Among the records, find the lines that hold the string "total" and return them.

-*-*-

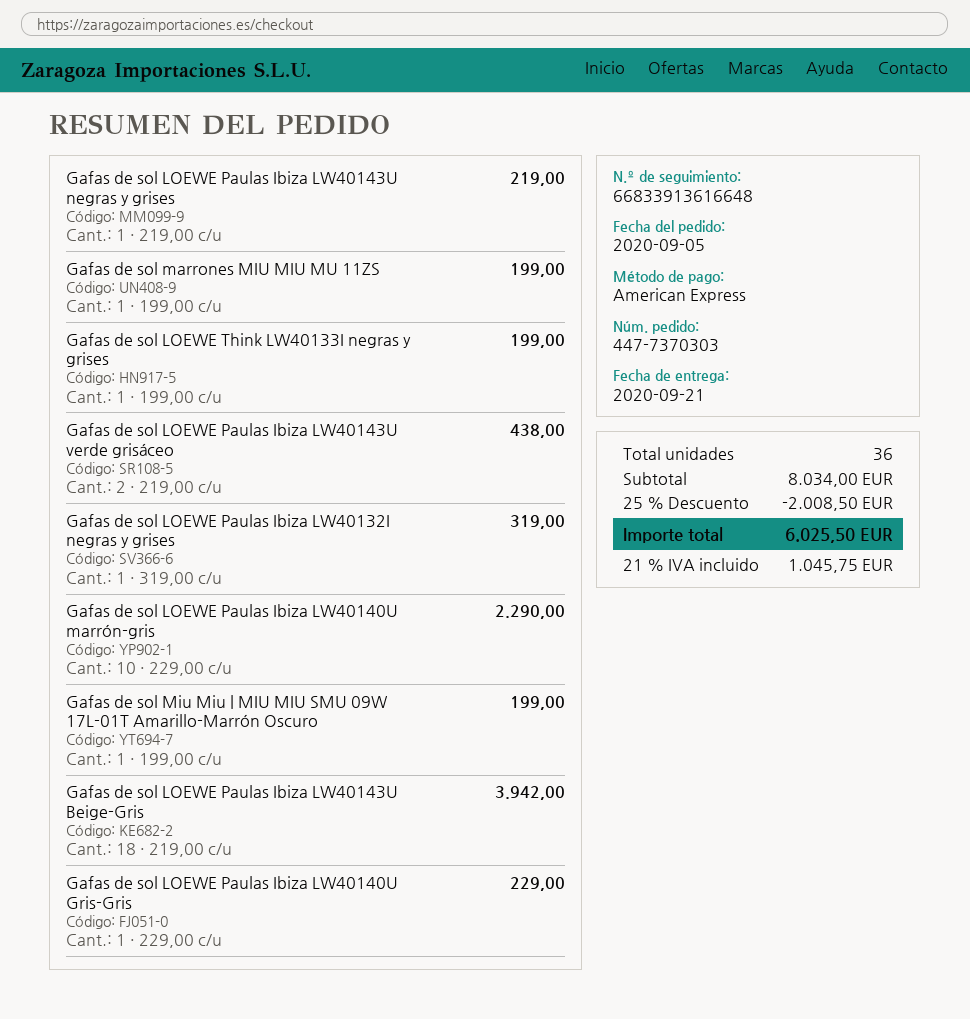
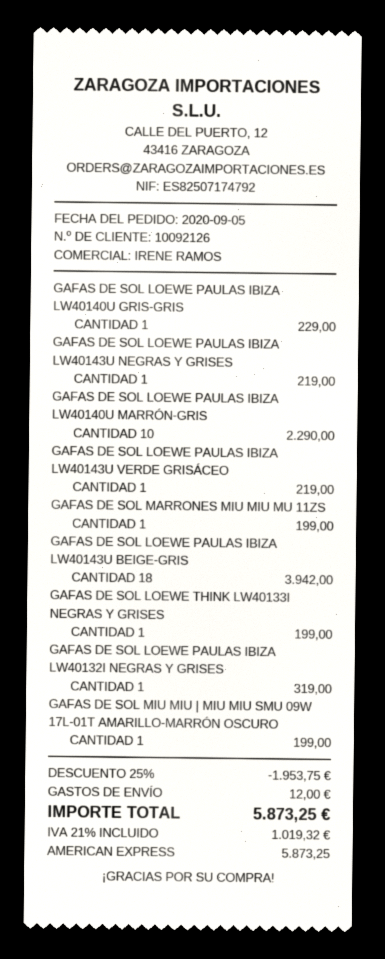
Gafas de sol LOEWE Paulas Ibiza LW40143U verde grisáceo: 2 for 438.00 -> 1 for 219.00
discount: 25% = 2008.50 -> 25% = 1953.75
shipping: none -> 12.00
tax: 21% = 1045.75 -> 21% = 1019.32
total: 6025.50 -> 5873.25

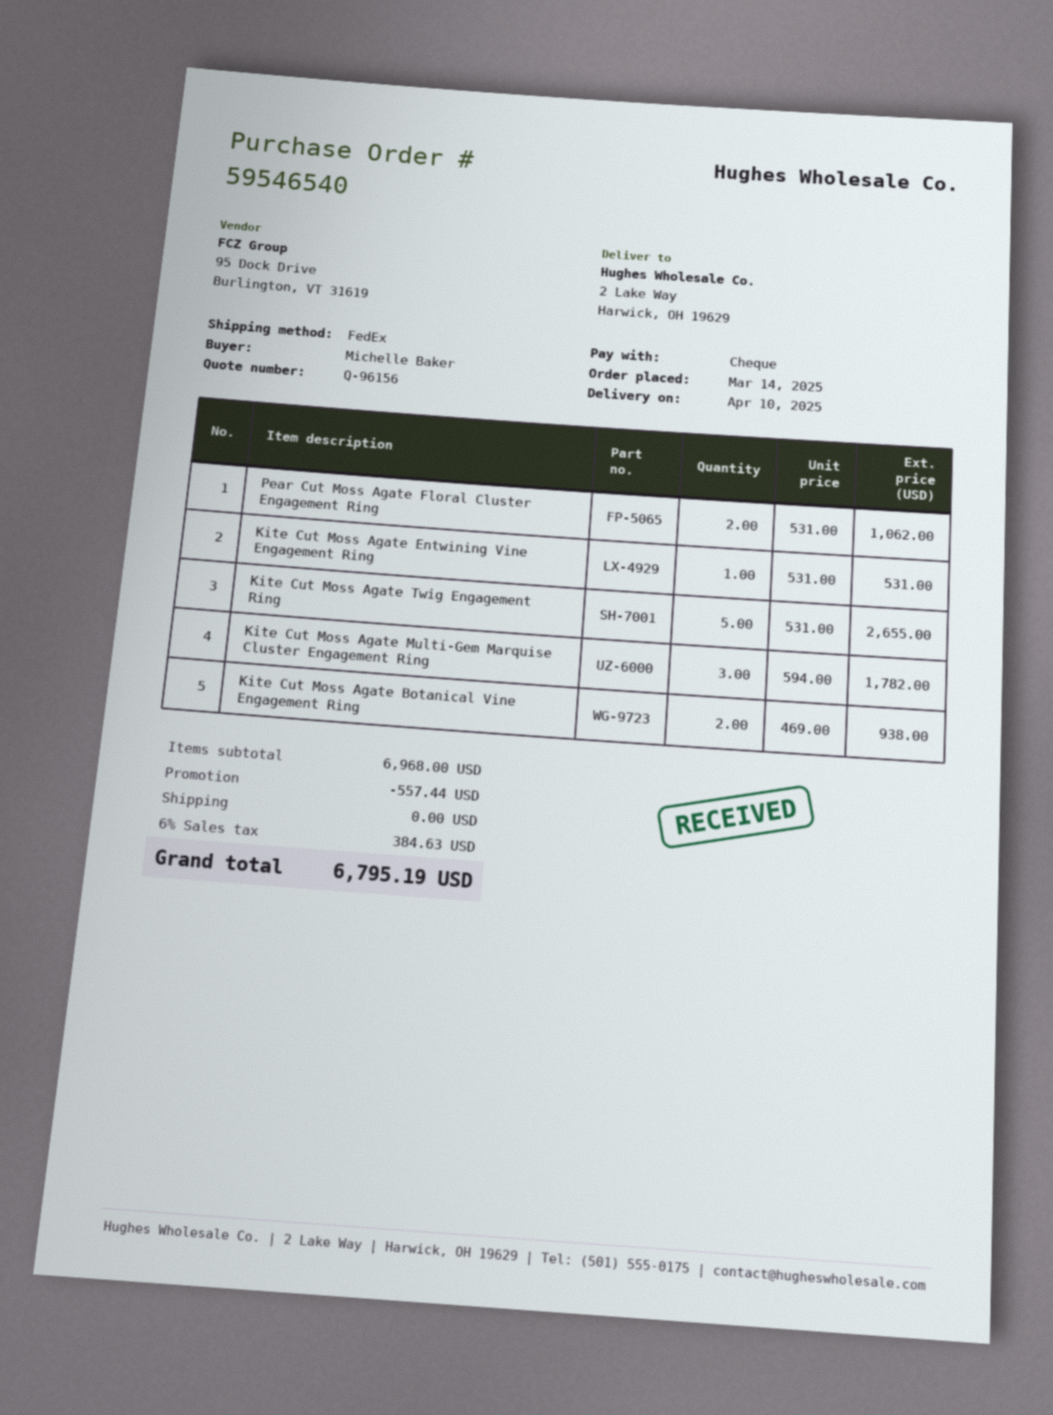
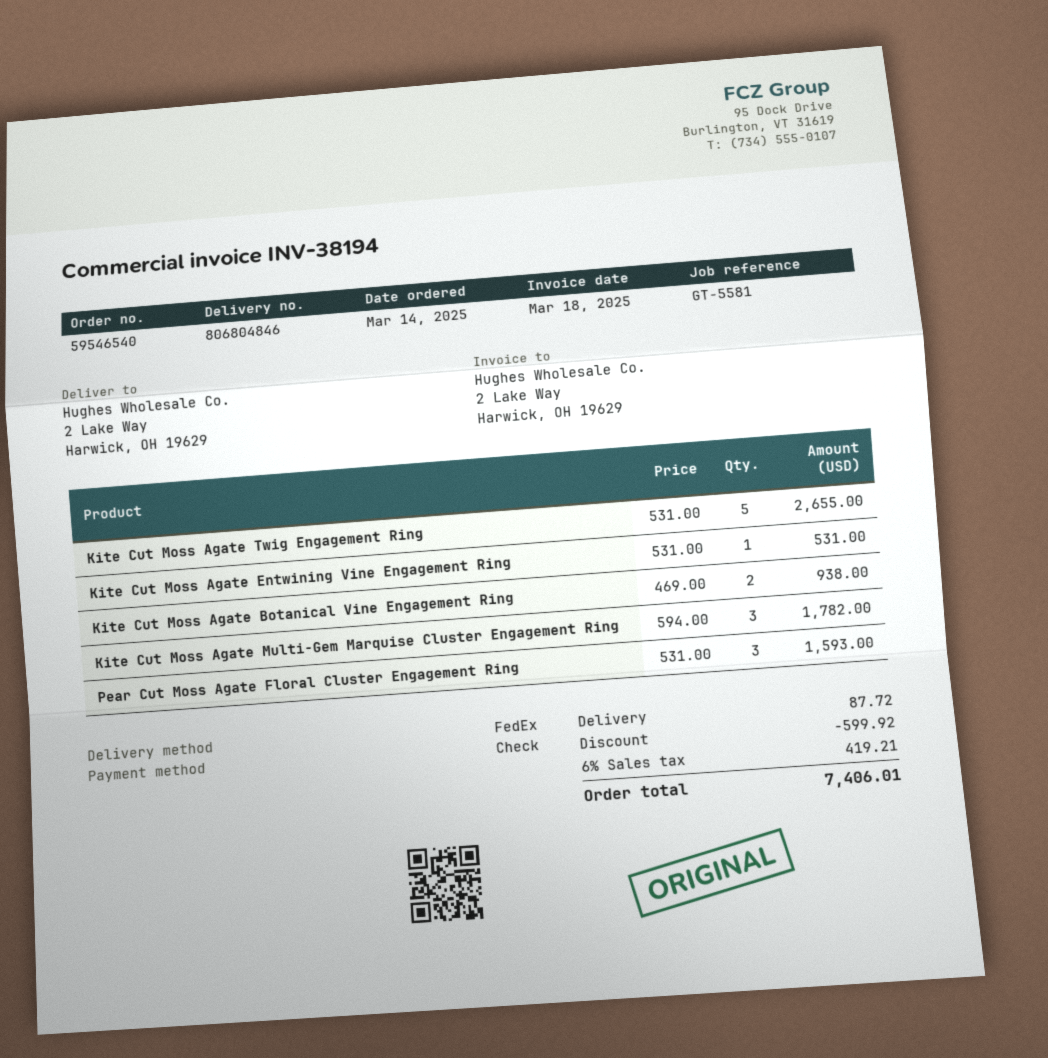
Pear Cut Moss Agate Floral Cluster Engagement Ring: 2 x 531.00 = 1062.00 -> 3 x 531.00 = 1593.00
discount: 557.44 -> 599.92
shipping: 0.00 -> 87.72
tax: 6% = 384.63 -> 6% = 419.21
total: 6795.19 -> 7406.01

-*-*-

__Reply to the exercise__
total: 6025.50 -> 5873.25
total: 6795.19 -> 7406.01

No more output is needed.